Britain sold the Saudis over 1.5 billion dollars worth of arms last summer that saw Riyadh escalate its deadly military campaign against Yemen, say human rights groups.
From July to September 2015, the British government authorized the sales under an export category which covers missiles, rockets and bombs via five separate licenses, The Guardian cited Saferworld and Amnesty International as saying on Tuesday.
The sales were made just one day after British Prime Minister David Cameron claimed he was trying to “encourage a political process in Yemen,” and that the crisis in the country would not be solved through military intervention, said a Saferworld spokesperson.
“All of these are for air force end use, with the components for air-to-surface rockets for training purposes,” the spokesperson noted.

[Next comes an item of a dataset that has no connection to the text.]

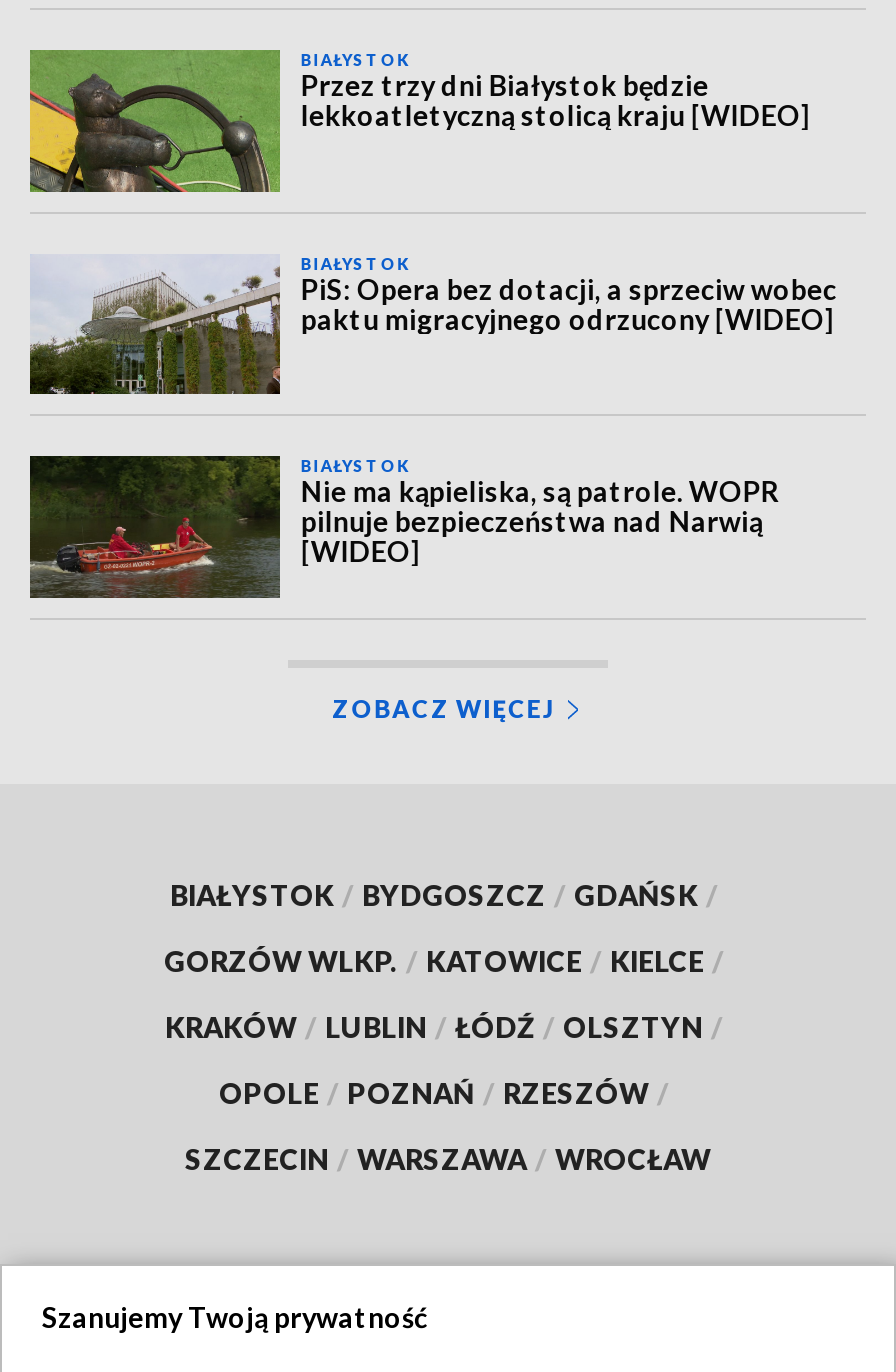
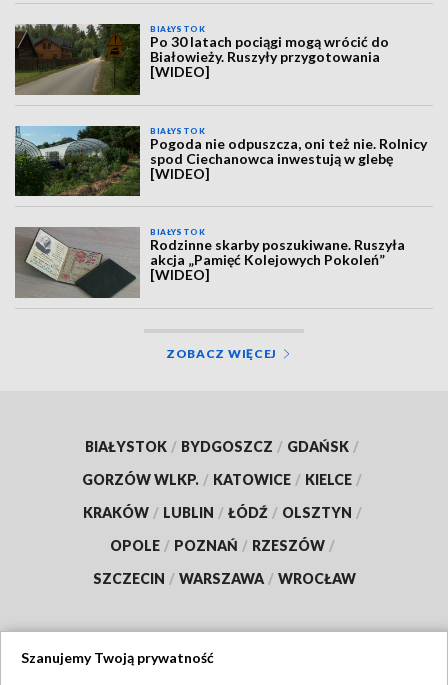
[28,48,811,194] [image] | Przez trzy dni Białystok będzie | lekkoatletyczną stolicą kraju [WIDEO] -> [14,23,389,96] [image] | Po 30 latach pociągi mogą wrócić do | Białowieży. Ruszyły przygotowania | [WIDEO]
[30,254,837,394] [image] | PiS: Opera bez dotacji, a sprzeciw wobec | paktu migracyjnego odrzucony [WIDEO] -> [14,125,427,196] [image] | Pogoda nie odpuszcza, oni też nie. Rolnicy | spod Ciechanowca inwestują w glebę | [WIDEO]
[28,456,779,598] [image] | Nie ma kąpieliska, są patrole. WOPR | pilnuje bezpieczeństwa nad Narwią -> [15,228,405,298] [image] | Rodzinne skarby poszukiwane. Ruszyła | akcja „Pamięć Kolejowych Pokoleń”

He added that the Saudi air force “has bombed hospitals, schools, markets, grain warehouses, ports and a displaced persons camp and helped to turn Yemen into a living nightmare.”
Amnesty International UK’s head of policy, Allan Hogarth, said that these licenses were being signed off by British officials as “hundreds – possibly thousands – of Yemeni civilians” were being killed by Saudi Arabia’s “terrifying barrage of indiscriminate” airstrikes.
“The law is crystal clear: any Saudi attack, whether deliberate or not, that fails to adequately protect civilians is a violation of international law. And our obligations are equally clear – as a major supplier of Saudi Arabia’s weaponry, the UK is legally obliged to suspend arms exports,” he noted.
Last month, the Campaign Against Arms Trade NGO reported that the UK had sold over eight billion dollars of military hardware to Riyadh since Cameron took office in May 2010.
Cameron has been under pressure to halt arms sales to Saudi Arabia which faces massive criticism over its war on Yemen which has claimed the lives of over 7,500 people over the last nine months.